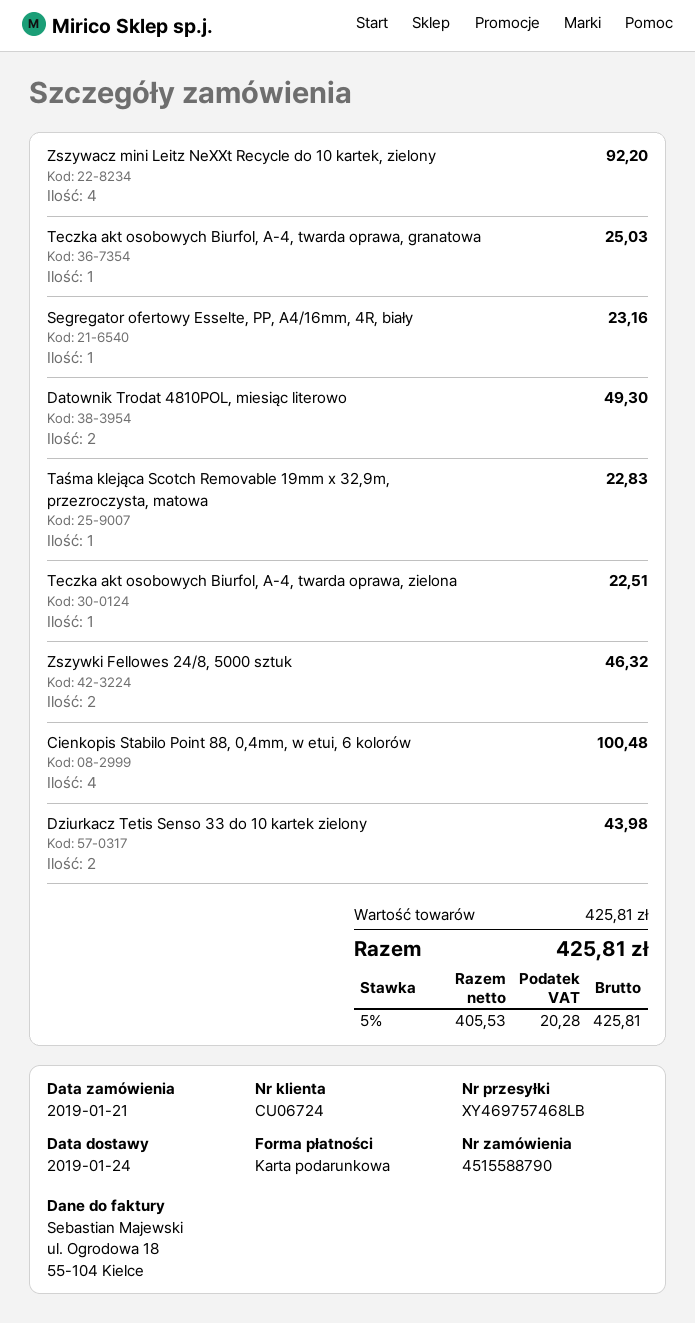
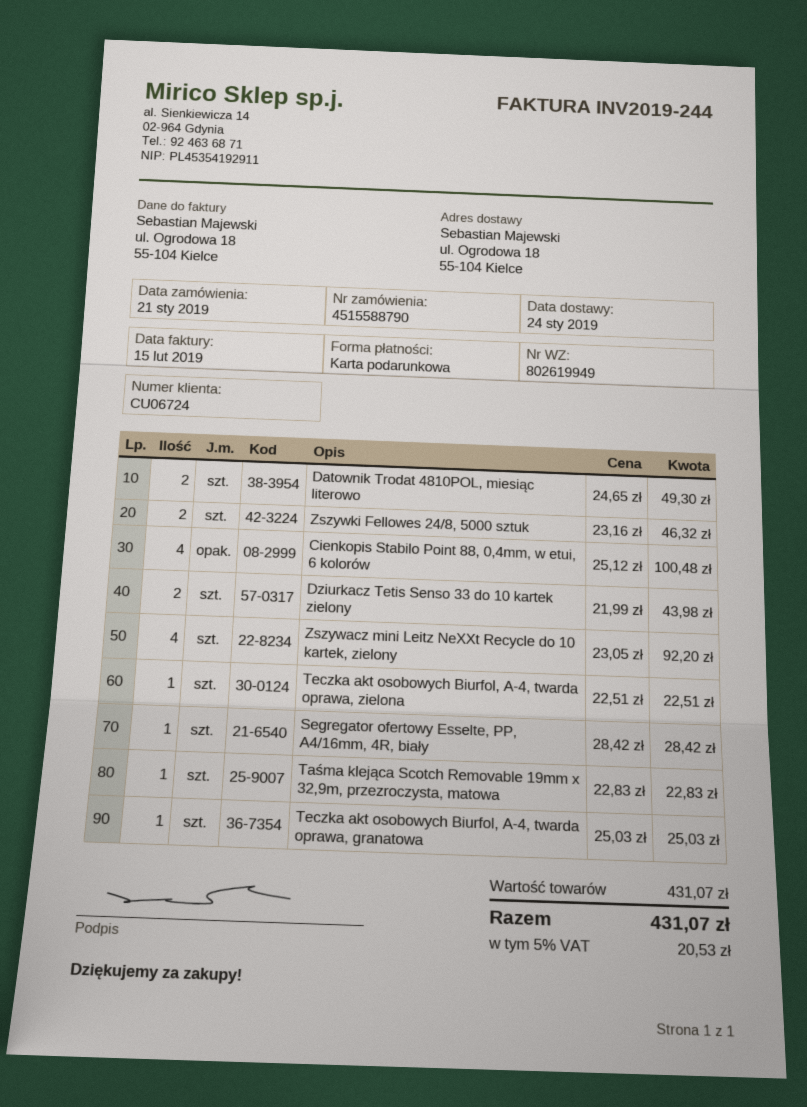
Segregator ofertowy Esselte, PP, A4/16mm, 4R, biały: 1 for 23.16 -> 1 for 28.42
subtotal: 425.81 -> 431.07
tax: 5% = 20.28 -> 5% = 20.53
total: 425.81 -> 431.07

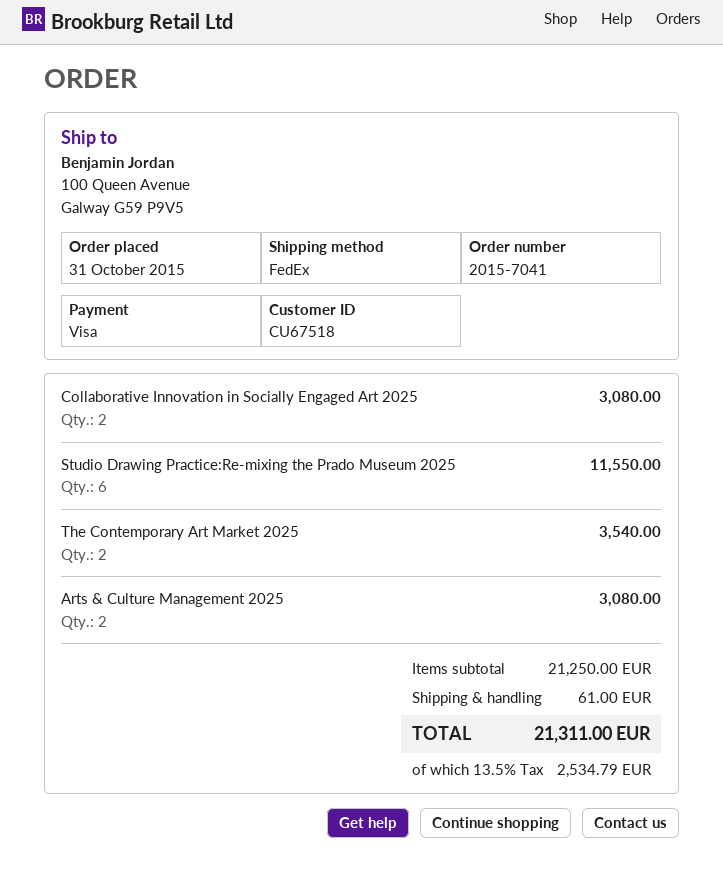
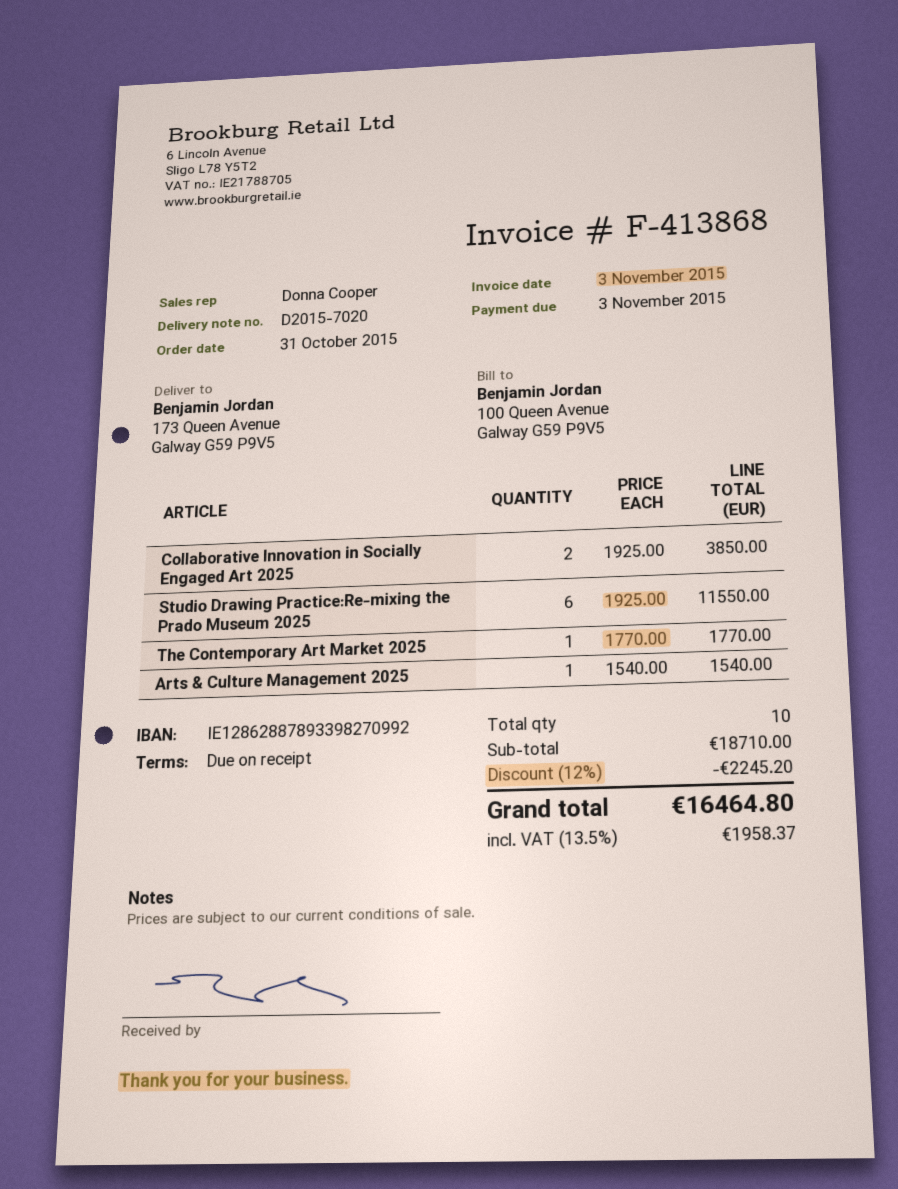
ship to: 100 Queen Avenue, Galway G59 P9V5 -> 173 Queen Avenue, Galway G59 P9V5
Collaborative Innovation in Socially Engaged Art 2025: 2 for 3080.00 -> 2 for 3850.00
The Contemporary Art Market 2025: 2 for 3540.00 -> 1 for 1770.00
Arts & Culture Management 2025: 2 for 3080.00 -> 1 for 1540.00
subtotal: 21250.00 -> 18710.00
discount: none -> 12% = 2245.20
shipping: 61.00 -> none
tax: 13.5% = 2534.79 -> 13.5% = 1958.37
total: 21311.00 -> 16464.80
---
Problem details
Scan the listing for the string "none" and copy every line that carries it.

Task result
discount: none -> 12% = 2245.20
shipping: 61.00 -> none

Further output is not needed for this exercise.